I was supported by the women I met on the road — strangers who shared their own scars without pretense.

I was supported by my own commitment to not abandon myself, even when I was scared.

And eventually, I sought out mentors, coaches, and a community where I could be fully seen — without shame.

That’s what saved me.
Not being told I was strong — but
remembering I already was.

4. How do you now walk in your truth and inspire others?

I walk in my truth by telling the whole story — not just the polished parts.

I tell the truth about betrayal. About shame. About rebuilding.
I speak on stages, podcasts, and in workshops about the messy, sacred process of learning to trust yourself again.

I coach women who are highly competent but quietly crumbling. Women who can lead teams but can’t leave toxic relationships. Women who say “I’m fine” while holding back tears.

I inspire by being real, not perfect.

And when a client says, “I feel like you’re speaking straight to my soul,”
I know I’m walking in my truth.


5. What advice would you give to a woman currently doubting herself?

I would say this:

Your doubt is not the truth. It’s a defence mechanism.
It’s a voice that was planted in you by pain — not by possibility.

You don’t need to become a new woman.
You need to remember the one you were before the world told you she wasn’t enough.
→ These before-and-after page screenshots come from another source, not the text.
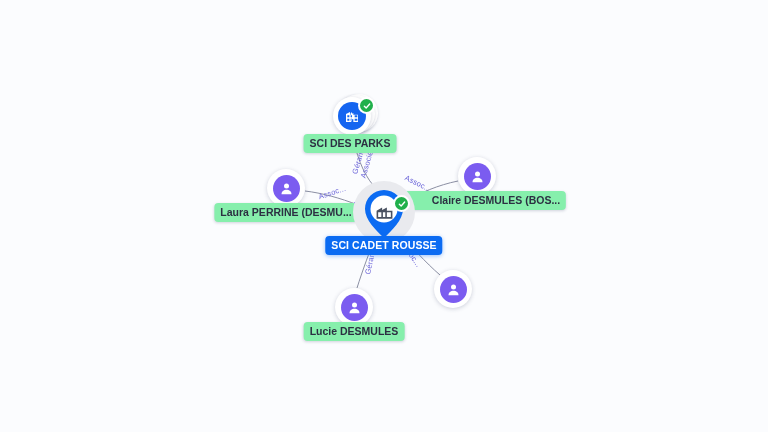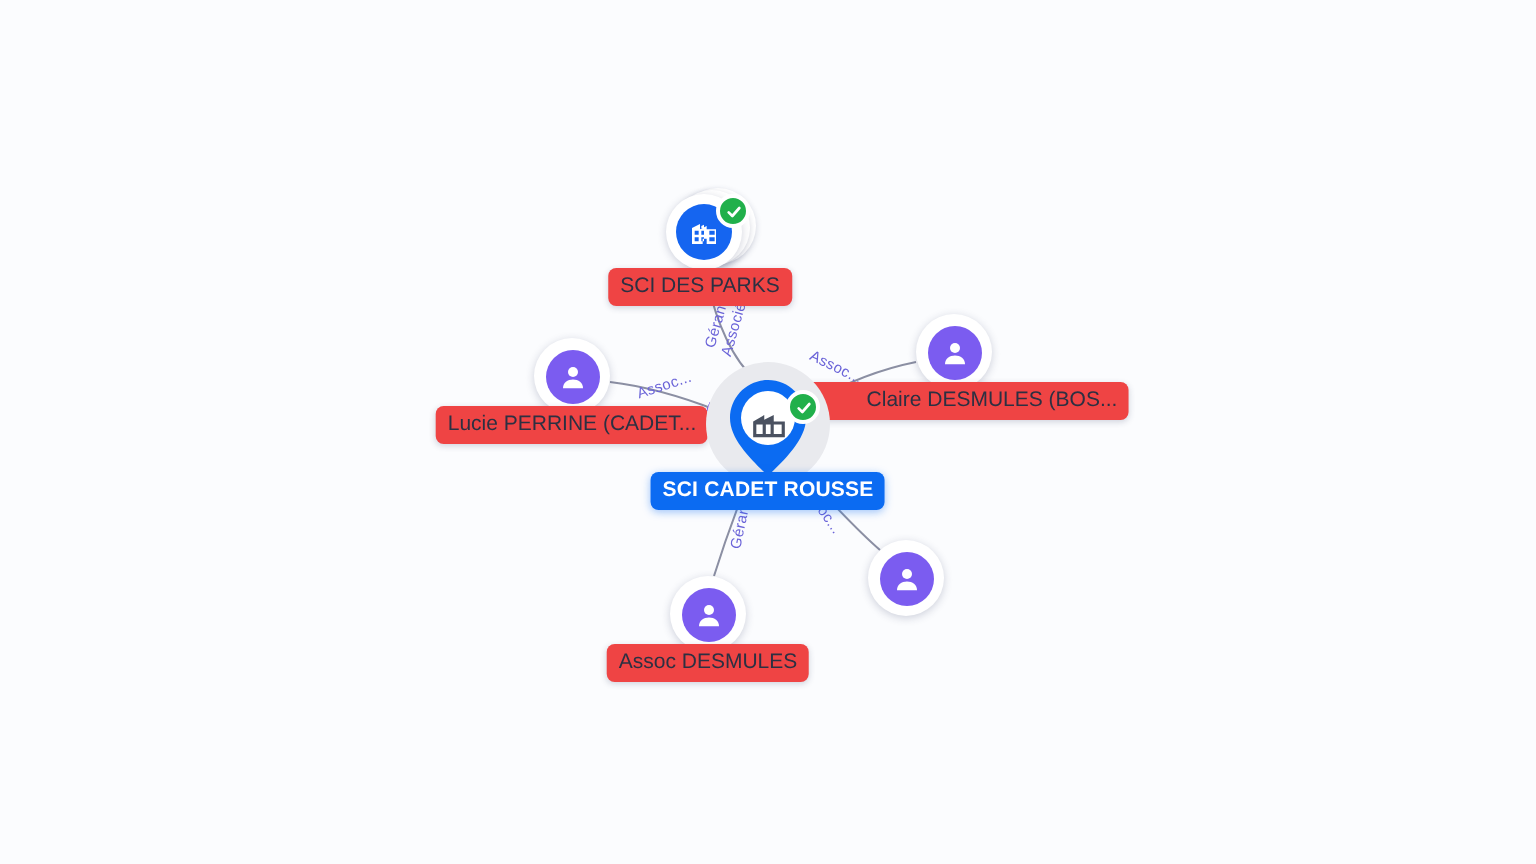--- a/index.html
+++ b/index.html
@@ -143,13 +143,14 @@
     position: absolute;
     transform: translateX(-50%);
     white-space: nowrap;
-    background: #ef4444;
+    background: #86efac;
     color: #2c3042;
     font-size: 10.5px;
     line-height: 13px;
     padding: 3px 6px;
     border-radius: 4px;
     box-shadow: 0 1px 3px rgba(40,50,90,0.20);
+    font-weight: bold;
   }
   .node-label.focus {
     background: #0b6bf2;

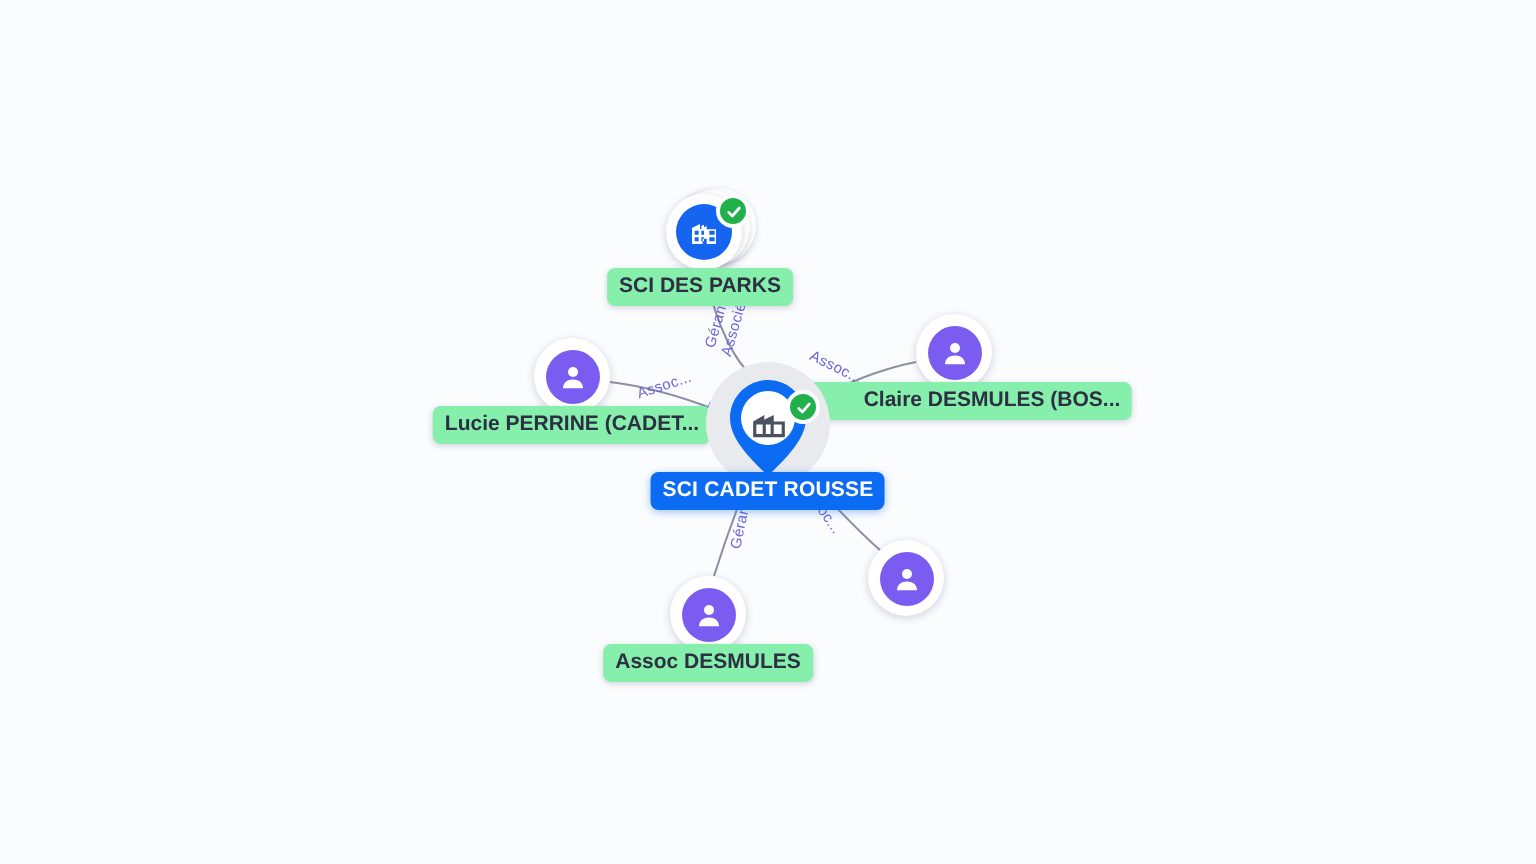--- a/index.html
+++ b/index.html
@@ -242,7 +242,7 @@
       </div>
     </div>
   </div>
-  <div class="node-label" style="left:286px; top:203px;">Lucie PERRINE (CADET...</div>
+  <div class="node-label" style="left:286px; top:203px;">Laura PERRINE (DESMU...</div>
 
   <div class="node" style="left:477px; top:176px;">
     <div class="person-circle">

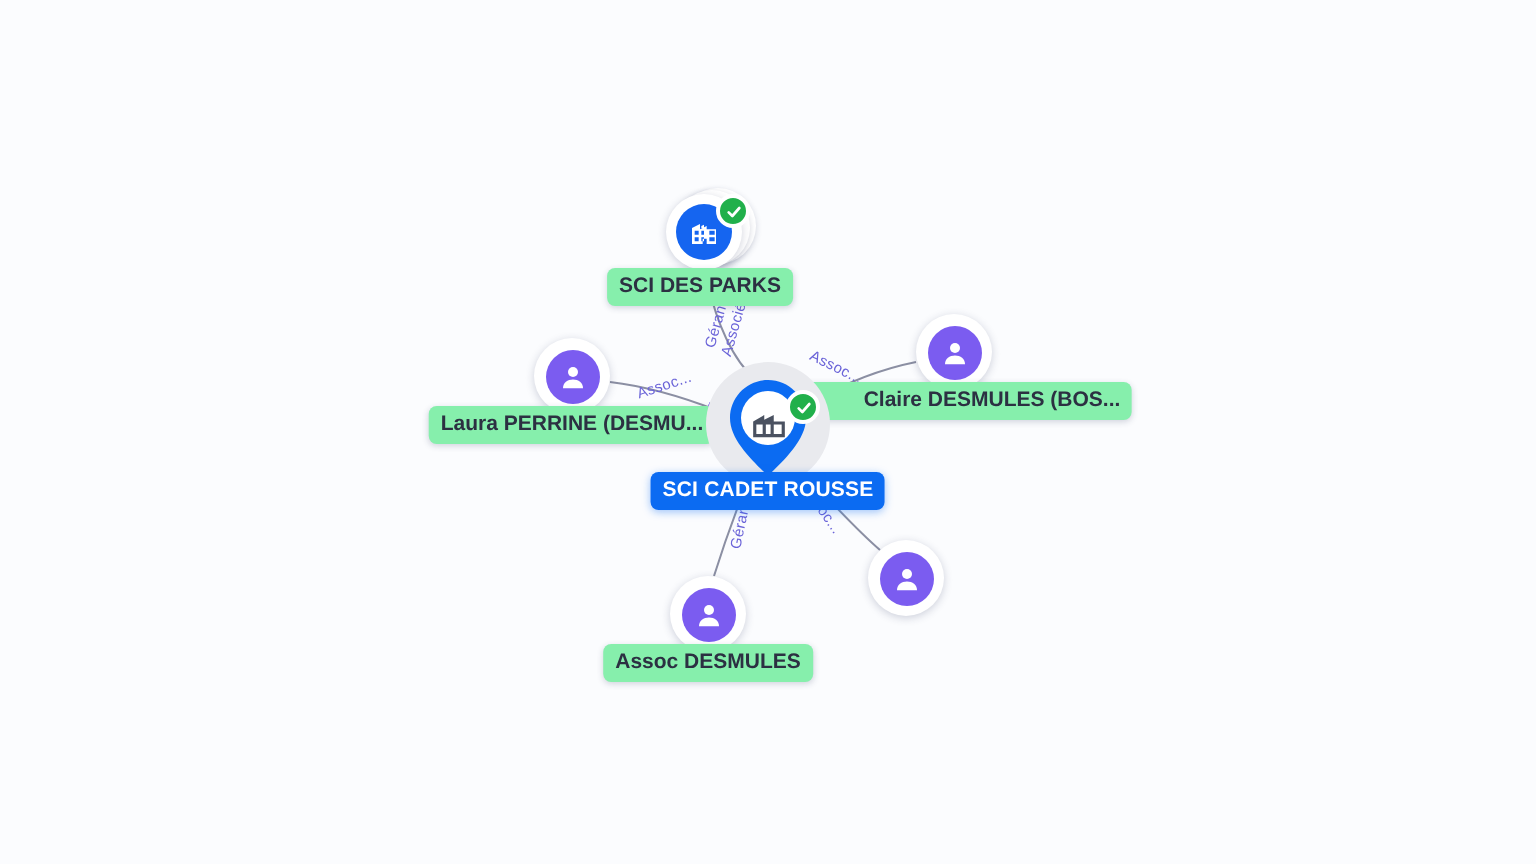--- a/index.html
+++ b/index.html
@@ -266,7 +266,7 @@
       </div>
     </div>
   </div>
-  <div class="node-label" style="left:354px; top:322px;">Assoc DESMULES</div>
+  <div class="node-label" style="left:354px; top:322px;">Lucie DESMULES</div>
 
   <div class="node" style="left:453px; top:289px;">
     <div class="person-circle">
And you don’t have to do it all at once.

Start small.
Speak up.
Say no.
Say yes.
Rest.
Laugh.
Grieve.
Write the truth down, even if no one else sees it.

Reclaiming confidence isn’t about becoming fearless.
It’s about
not abandoning yourself — even when you’re afraid.

Because you are not behind.
You are not broken.
And you are not done yet.

 

Thank you for the opportunity to submit this nomination.